Search the listing below for the word "delivery" and copy each line that holds it.

· · · ·

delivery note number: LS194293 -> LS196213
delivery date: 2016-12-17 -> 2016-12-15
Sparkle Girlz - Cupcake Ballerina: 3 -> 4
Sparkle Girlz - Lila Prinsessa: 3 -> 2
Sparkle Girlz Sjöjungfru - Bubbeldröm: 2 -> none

· · · ·

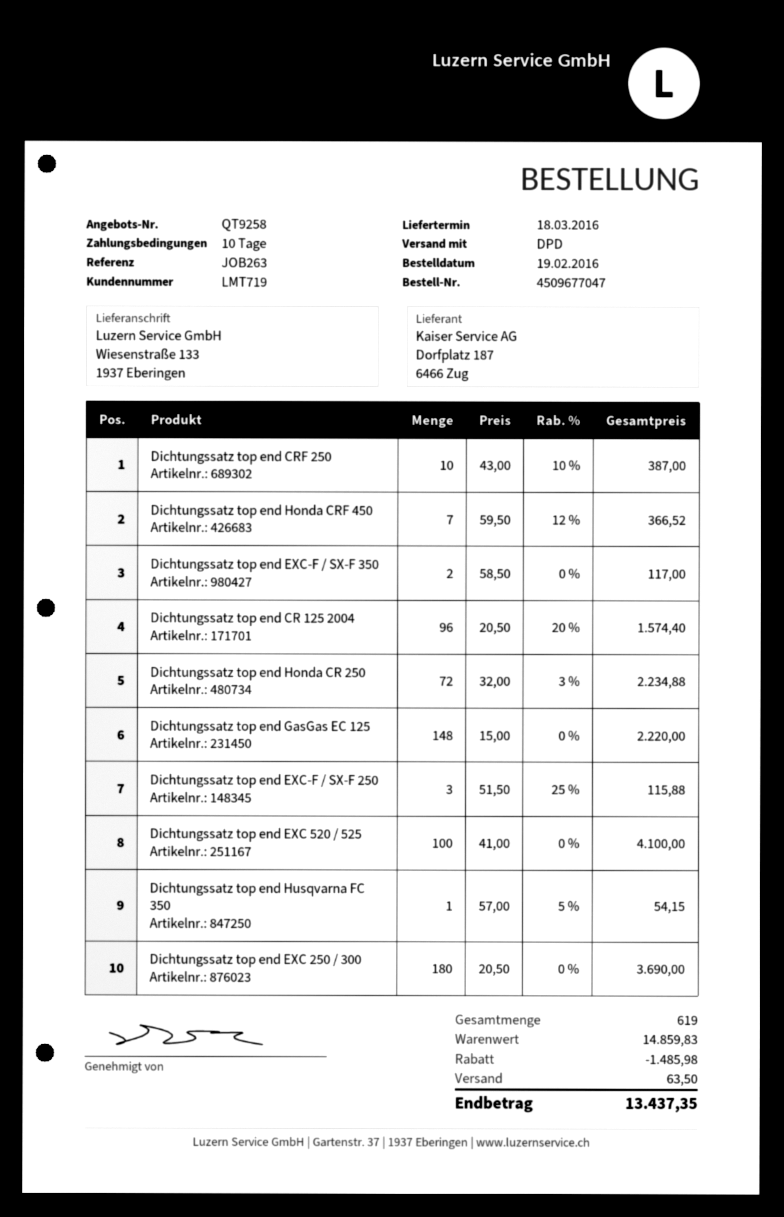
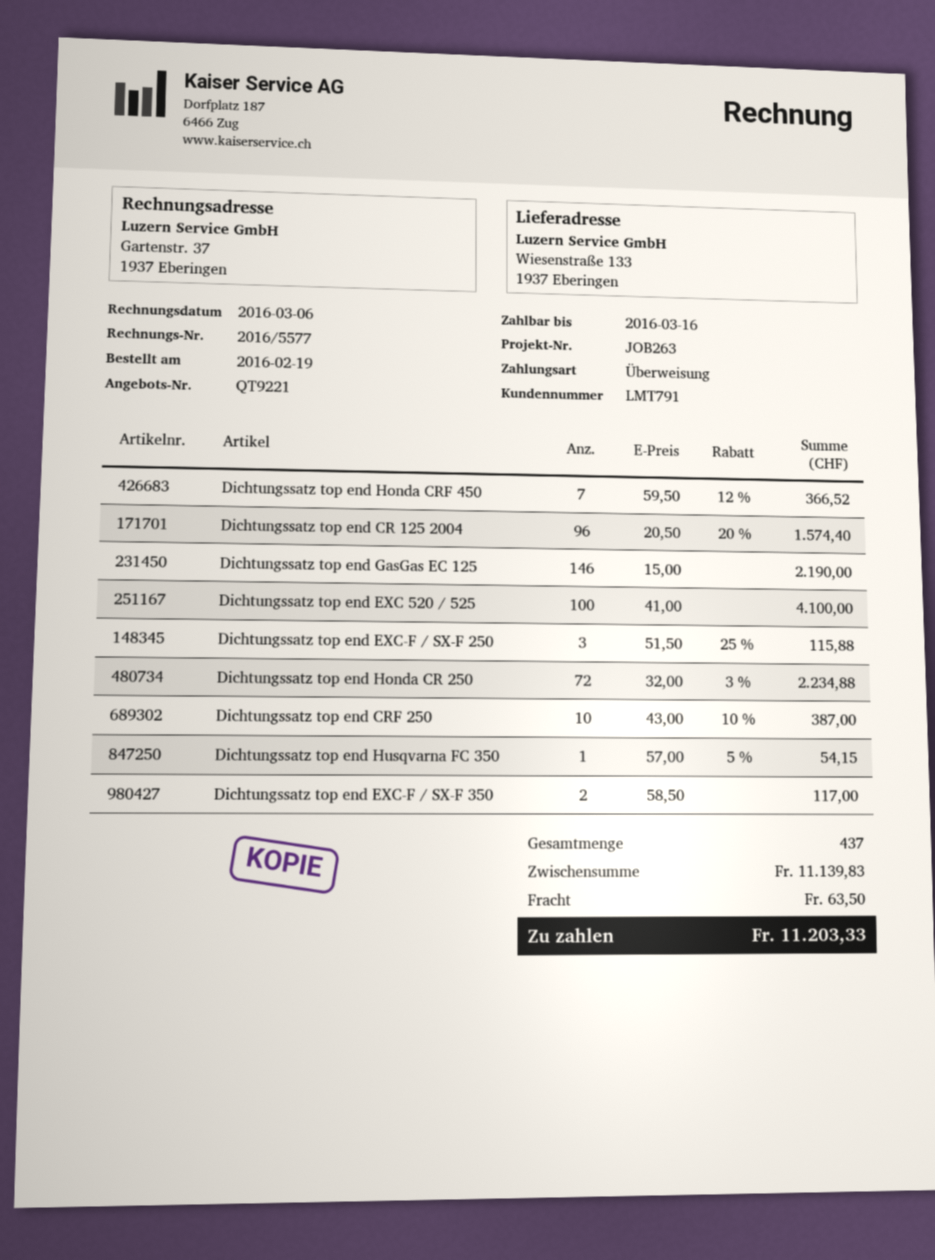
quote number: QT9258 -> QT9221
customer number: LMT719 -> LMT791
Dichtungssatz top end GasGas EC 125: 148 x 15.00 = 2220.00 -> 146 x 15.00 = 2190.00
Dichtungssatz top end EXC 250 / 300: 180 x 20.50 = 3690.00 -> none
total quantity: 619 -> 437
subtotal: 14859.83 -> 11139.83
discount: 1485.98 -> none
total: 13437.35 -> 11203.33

· · · ·

▸ Result of the exercise:
delivery note number: LS194293 -> LS196213
delivery date: 2016-12-17 -> 2016-12-15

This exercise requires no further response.